Predicting Information Cascades in Social Media
An information cascade is, in essence, the tendency of people to make the same decisions as the people they see around them, in a sequential fashion.
Most social media websites today allow for content to be shared and re-shared with the click of a single button: Twitter has retweets, Facebook has the share button, and many other platforms have their own version of the same feature, allowing users to share the posts they find interesting with their friends or followers within seconds. Because the spread of ideas can happen so quickly and on such a large scale, it is possible to observe information cascades in action on social media. But can we predict them?

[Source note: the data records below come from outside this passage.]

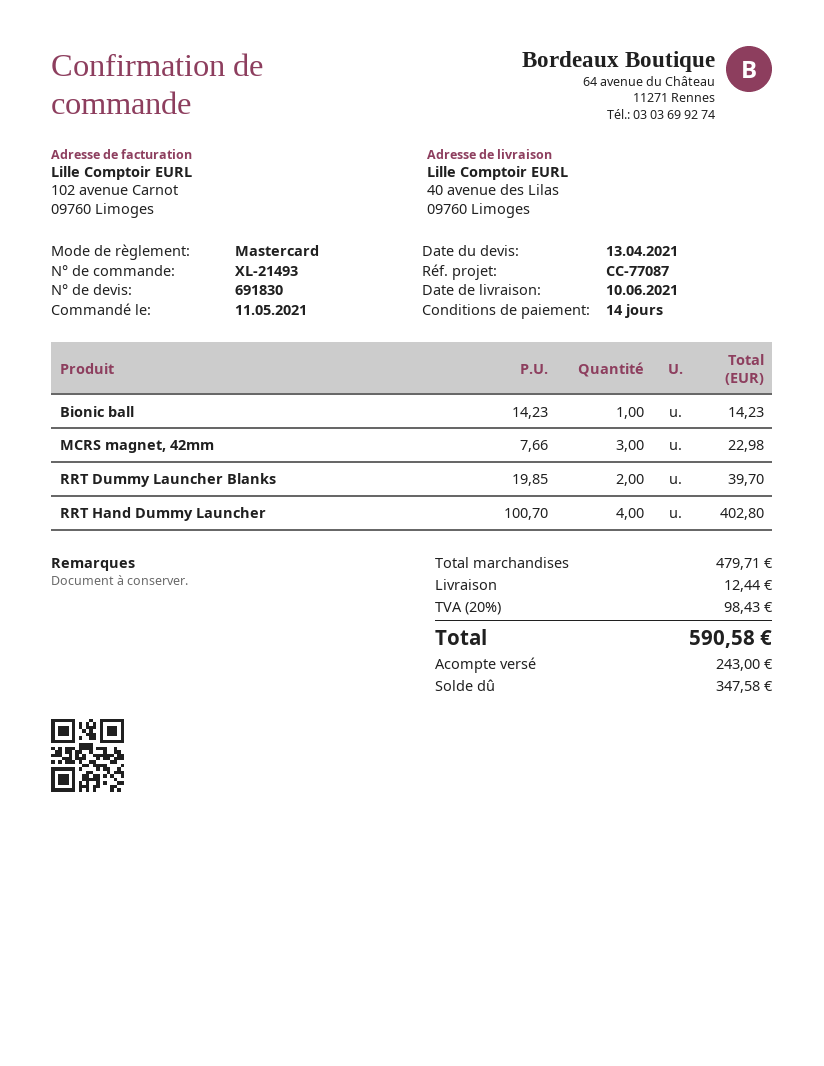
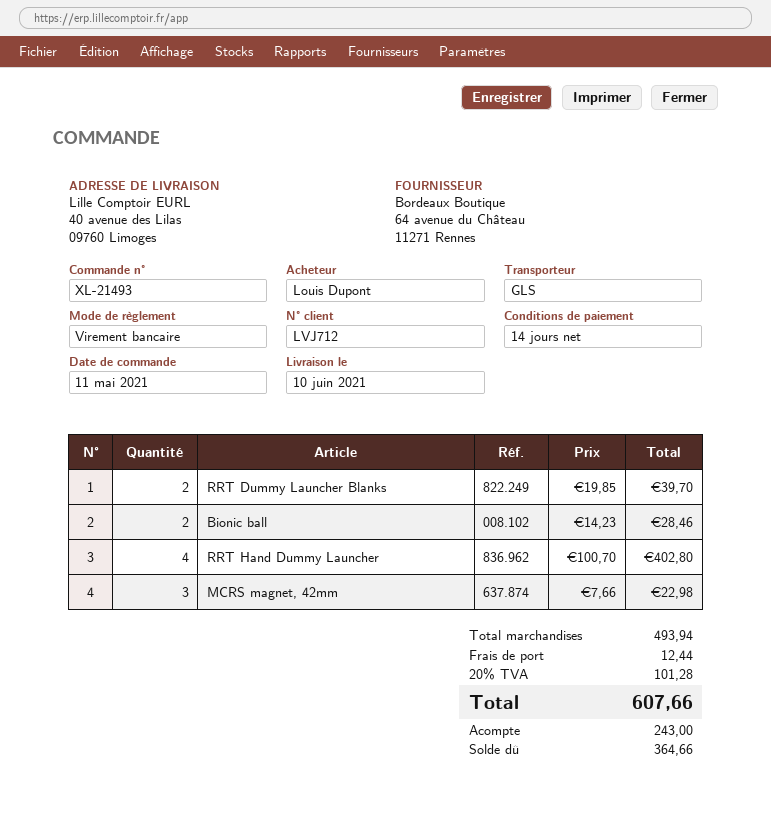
payment method: Mastercard -> bank transfer
Bionic ball: 1 x 14.23 = 14.23 -> 2 x 14.23 = 28.46
subtotal: 479.71 -> 493.94
tax: 20% = 98.43 -> 20% = 101.28
total: 590.58 -> 607.66
balance: 347.58 -> 364.66

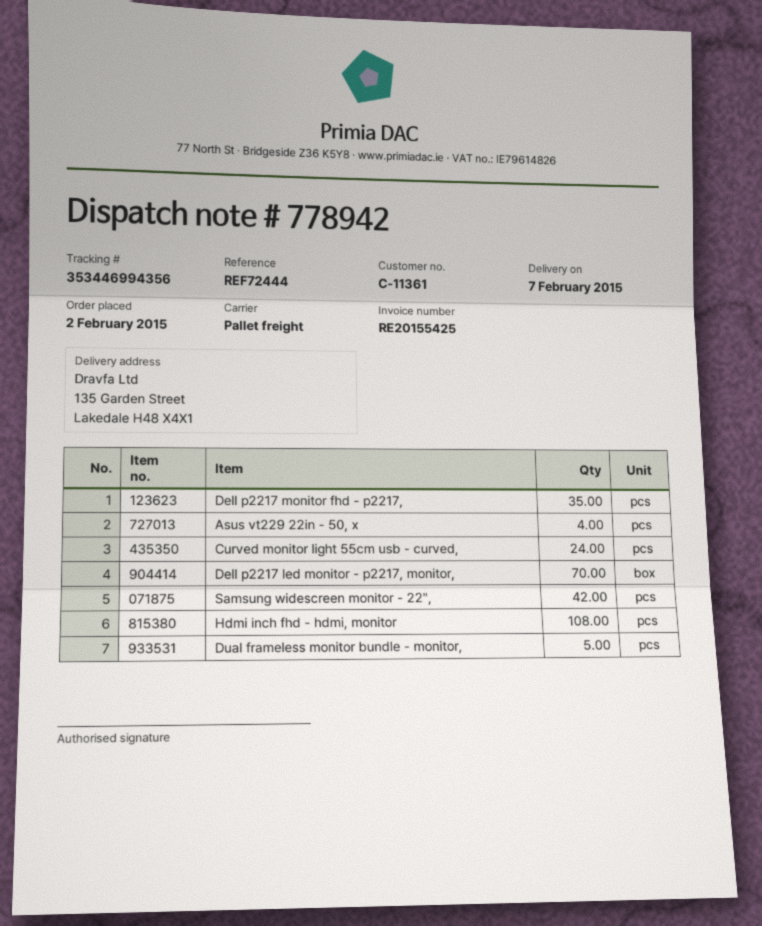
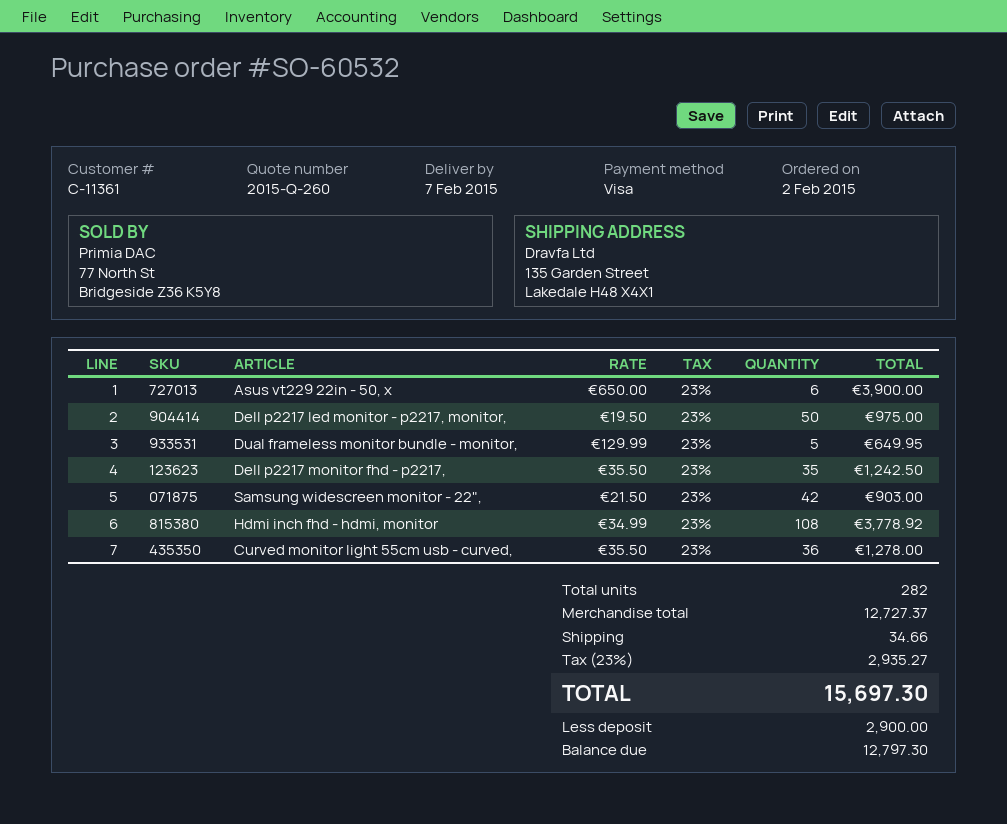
Asus vt229 22in - 50, x: 4 -> 6
Curved monitor light 55cm usb - curved,: 24 -> 36
Dell p2217 led monitor - p2217, monitor,: 70 -> 50

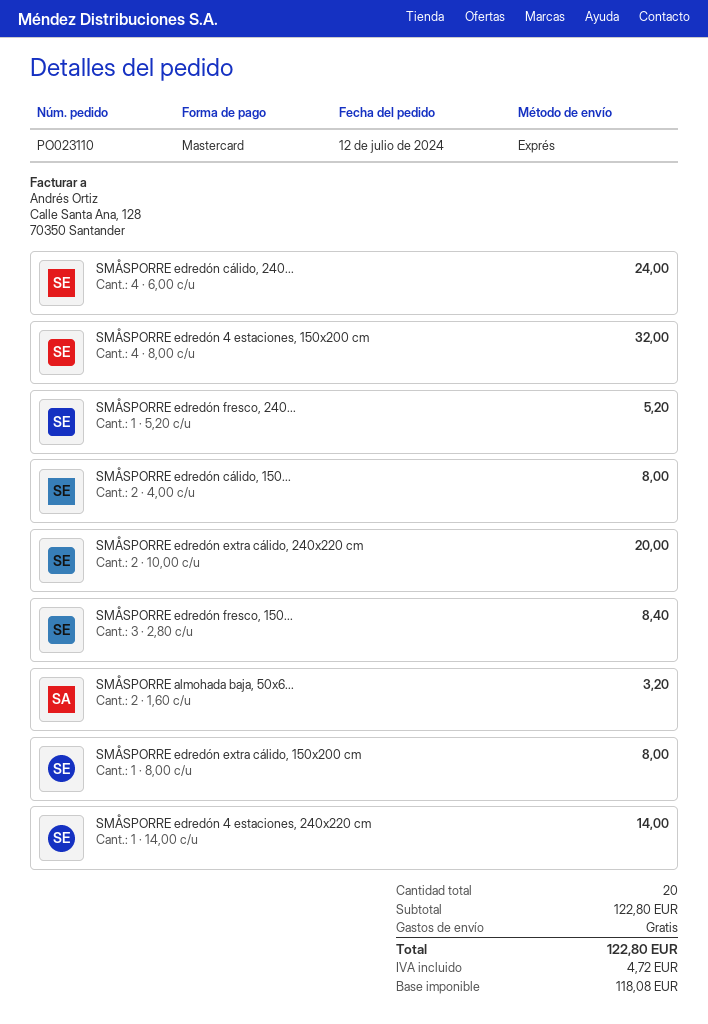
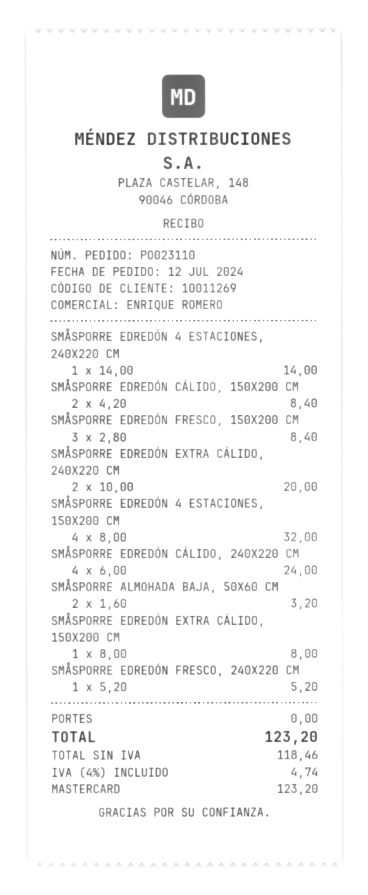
SMÅSPORRE edredón cálido, 150...: 2 x 4.00 = 8.00 -> 2 x 4.20 = 8.40
net: 118.08 -> 118.46
tax: 4.72 -> 4.74
total: 122.80 -> 123.20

Turns out that while it’s pretty difficult to know for sure which posts are going to go viral as a result of cascades and which ones aren’t, there exists a way to predict it with impressive accuracy. In a paper published in 2014, Justin Cheng and his team studied the way media (specifically images) were shared on Facebook over a period of 28 days after being uploaded. This included 150,000 images which were re-shared over 9 million times total. By plotting the network of each user that shared each image, the researchers were essentially able to construct the flow of the information cascade by tracing the flow of information from user to user. Using this information to calculate the likelihood of an image being shared twice as many times as it has already been shared, Cheng’s team was able to identify a set of traits that correlated to higher likelihoods of images going viral: Whether the original poster has a large amount of followers and whether the post includes a caption among others. The most crucial factor appears to be the initial speed at which the image is being shared around, meaning that if an image starts spreading quickly, it is likely that it will continue to be re-shared across Facebook. The accuracy of the predictions improves with the number of shares an image has received, as more data is available.
While this paper focuses specifically on Facebook shares, it can be useful in informing how we think about information cascades in a more general sense: If a kind of trend or behavior is spreading quickly among our social circle, it’s more likely that we will also participate in it, thus spreading it to others in the process, continuing the cascade. This can be in terms of choosing to conform to a fashion trend, following a political belief, shopping at a certain store, or many other decisions in our daily lives.